Po niezbędnym czasie, dla złapania oddechu, przenieśliśmy się do buskiej tężni, gdzie wyczarowano klimat wielkiej Sali koncertowej w centralnym punkcie której stoi fortepian. Zasiadł przy nim Martin Garcia Garcia, którego recital został zestawiony na zasadzie kontrastu z dzieł Fryderyka Chopina w pierwszej części: Polonez – fantazja As-dur op. 61, Impromptu, As-dur op.29 nr 1, Ges -dur op. 51 nr 3, Fis -dur op. 36 nr 2 oraz Fantazja – impromptu cis – moll op.66. Po przerwie wpadliśmy w ramiona wspaniałej muzyki Ferenca Liszta – Die Zelle in Nonnenwerth S 534 nr 3 oraz Sonata fortepianowa h -moll S, 178.
Zaczniemy niejako od końca, czyli Sonaty h – moll, monumentalnego dzieła, które od momentu powstania budzi niemal taki sam poziom zachwytu jak i kontrowersji. Ta lisztowska Sonata uznawana jest za jedno z najważniejszych arcydzieł literatury fortepianowej. I tak też podszedł do niej Martin Garcia Garcia eksponując w swojej interpretacji jej monumentalny i romantyczny charakter, niezwykłą strukturę, emocjonalną głębię ekspresji oraz znakomitą narrację. Pokonując przy tym bez jakiegokolwiek problemu, wszelkie trudności techniczne, dowodząc zarazem wielkiej wrażliwości, muzykalności i wirtuozowskiego zacięcia. Prezentując przy tym świetne opracowanie kontrastów dynamicznych i brzmieniowych oraz niuansów agogicznych. Niezwykłe dzieło, w niezwykłym ujęciu, pozostawiło niezwykłe wrażenie.
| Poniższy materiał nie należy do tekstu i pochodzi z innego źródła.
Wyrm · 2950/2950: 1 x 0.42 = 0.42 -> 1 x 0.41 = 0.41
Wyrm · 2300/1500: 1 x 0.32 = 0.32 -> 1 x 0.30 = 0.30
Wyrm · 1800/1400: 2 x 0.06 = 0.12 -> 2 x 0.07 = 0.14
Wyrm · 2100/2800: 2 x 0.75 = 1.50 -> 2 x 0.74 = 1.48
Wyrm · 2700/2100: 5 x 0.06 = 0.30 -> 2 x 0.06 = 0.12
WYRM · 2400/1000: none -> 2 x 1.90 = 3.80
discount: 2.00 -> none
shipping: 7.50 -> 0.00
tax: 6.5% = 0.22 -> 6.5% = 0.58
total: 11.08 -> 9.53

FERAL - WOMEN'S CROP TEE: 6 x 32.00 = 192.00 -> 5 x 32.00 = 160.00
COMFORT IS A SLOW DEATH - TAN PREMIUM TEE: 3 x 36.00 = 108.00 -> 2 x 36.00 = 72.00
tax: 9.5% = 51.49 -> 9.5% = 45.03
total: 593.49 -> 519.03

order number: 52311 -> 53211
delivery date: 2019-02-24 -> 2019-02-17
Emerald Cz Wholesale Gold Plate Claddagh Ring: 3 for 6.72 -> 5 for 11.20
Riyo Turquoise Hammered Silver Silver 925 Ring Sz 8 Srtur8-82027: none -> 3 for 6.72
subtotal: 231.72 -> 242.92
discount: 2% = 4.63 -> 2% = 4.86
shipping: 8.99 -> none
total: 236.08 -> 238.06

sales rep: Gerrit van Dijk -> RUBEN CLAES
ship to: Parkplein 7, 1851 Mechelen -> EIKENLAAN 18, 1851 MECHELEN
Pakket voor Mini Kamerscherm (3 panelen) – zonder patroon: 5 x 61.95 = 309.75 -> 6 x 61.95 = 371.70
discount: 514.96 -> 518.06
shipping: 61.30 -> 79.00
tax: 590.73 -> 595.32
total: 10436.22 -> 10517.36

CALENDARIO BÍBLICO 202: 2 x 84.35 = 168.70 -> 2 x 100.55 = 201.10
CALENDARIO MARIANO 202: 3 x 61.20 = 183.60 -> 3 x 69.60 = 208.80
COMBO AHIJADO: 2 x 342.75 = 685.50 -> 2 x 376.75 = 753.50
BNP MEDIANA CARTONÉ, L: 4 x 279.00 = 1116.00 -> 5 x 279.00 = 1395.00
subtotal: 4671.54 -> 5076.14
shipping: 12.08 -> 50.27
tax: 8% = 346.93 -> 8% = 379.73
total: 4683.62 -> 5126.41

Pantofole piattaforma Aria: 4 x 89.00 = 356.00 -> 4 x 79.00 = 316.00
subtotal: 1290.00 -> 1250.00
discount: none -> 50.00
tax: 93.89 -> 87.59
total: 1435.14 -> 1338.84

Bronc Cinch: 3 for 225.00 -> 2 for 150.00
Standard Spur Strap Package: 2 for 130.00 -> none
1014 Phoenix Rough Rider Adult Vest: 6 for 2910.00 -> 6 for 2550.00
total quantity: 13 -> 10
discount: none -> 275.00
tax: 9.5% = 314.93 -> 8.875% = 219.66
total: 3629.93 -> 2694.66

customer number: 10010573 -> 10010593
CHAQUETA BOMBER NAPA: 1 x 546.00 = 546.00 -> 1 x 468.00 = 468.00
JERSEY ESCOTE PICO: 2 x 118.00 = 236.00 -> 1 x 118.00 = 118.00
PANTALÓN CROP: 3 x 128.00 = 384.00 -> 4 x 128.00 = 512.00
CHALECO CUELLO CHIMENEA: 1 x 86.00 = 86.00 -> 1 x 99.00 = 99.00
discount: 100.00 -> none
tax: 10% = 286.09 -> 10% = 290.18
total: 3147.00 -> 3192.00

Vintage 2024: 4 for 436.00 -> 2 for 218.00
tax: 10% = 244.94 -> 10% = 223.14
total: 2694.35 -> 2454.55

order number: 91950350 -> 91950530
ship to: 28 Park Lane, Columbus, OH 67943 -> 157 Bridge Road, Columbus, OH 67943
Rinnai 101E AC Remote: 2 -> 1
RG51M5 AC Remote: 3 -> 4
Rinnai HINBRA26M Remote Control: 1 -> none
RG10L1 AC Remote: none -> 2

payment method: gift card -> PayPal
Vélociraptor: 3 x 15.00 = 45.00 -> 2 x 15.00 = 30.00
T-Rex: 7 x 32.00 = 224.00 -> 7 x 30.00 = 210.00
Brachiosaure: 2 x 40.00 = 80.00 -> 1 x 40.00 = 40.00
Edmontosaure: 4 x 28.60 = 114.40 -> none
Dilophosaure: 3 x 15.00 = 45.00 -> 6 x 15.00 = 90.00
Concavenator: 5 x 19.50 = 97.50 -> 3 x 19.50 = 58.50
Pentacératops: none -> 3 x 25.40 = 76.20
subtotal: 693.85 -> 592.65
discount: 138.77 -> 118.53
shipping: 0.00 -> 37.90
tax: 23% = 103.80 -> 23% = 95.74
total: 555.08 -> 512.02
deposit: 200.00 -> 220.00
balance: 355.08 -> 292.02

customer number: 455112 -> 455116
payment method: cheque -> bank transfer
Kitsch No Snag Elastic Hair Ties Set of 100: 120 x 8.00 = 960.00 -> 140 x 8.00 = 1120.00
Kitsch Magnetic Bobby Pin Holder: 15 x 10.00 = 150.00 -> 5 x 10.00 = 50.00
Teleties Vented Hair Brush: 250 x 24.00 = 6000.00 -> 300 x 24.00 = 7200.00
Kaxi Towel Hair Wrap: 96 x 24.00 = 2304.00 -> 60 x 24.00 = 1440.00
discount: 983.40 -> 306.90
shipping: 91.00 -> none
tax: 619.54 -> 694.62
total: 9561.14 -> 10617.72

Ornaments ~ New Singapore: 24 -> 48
Sonatę Liszta poprzedziło wykonanie wspomnianych utworów Chopina, które w ujęciu tego pianisty miały charakter muzyki salonowej tkanej delikatnym, a zarazem subtelnym dźwiękiem, z pełnym zrozumieniem jej charakteru i mistycznego klimatu. Chopinowską część recitalu rozpoczęliśmy od Poloneza – fantazji As-dur op. 61, który został opublikowany w 1846 roku z dedykacją dla Madame A. Veyret. Jego złożona forma, posiada cechy zarówno fantazji, jak i poloneza. Tak też ten zagrał ten utwór Garcia Garcia eksponując jego głębię emocjonalną i muzyczną narrację uwzględniającą jego specyficzny klimat. Pozytywne wrażenie pozostawia interesujący sposób prowadzenia melodii. Jednak największe wrażenie wywarł na mnie niewielki utwór Liszta Die Zelle in Nonnenwerth, będący lamentem o zamknięciu się w klasztorze na wyspie Nonnenwerth,w którym pianista pięknie wyeksponował jego nostalgiczny charakter, przepełniony tęsknotą i żalem za utraconą miłością.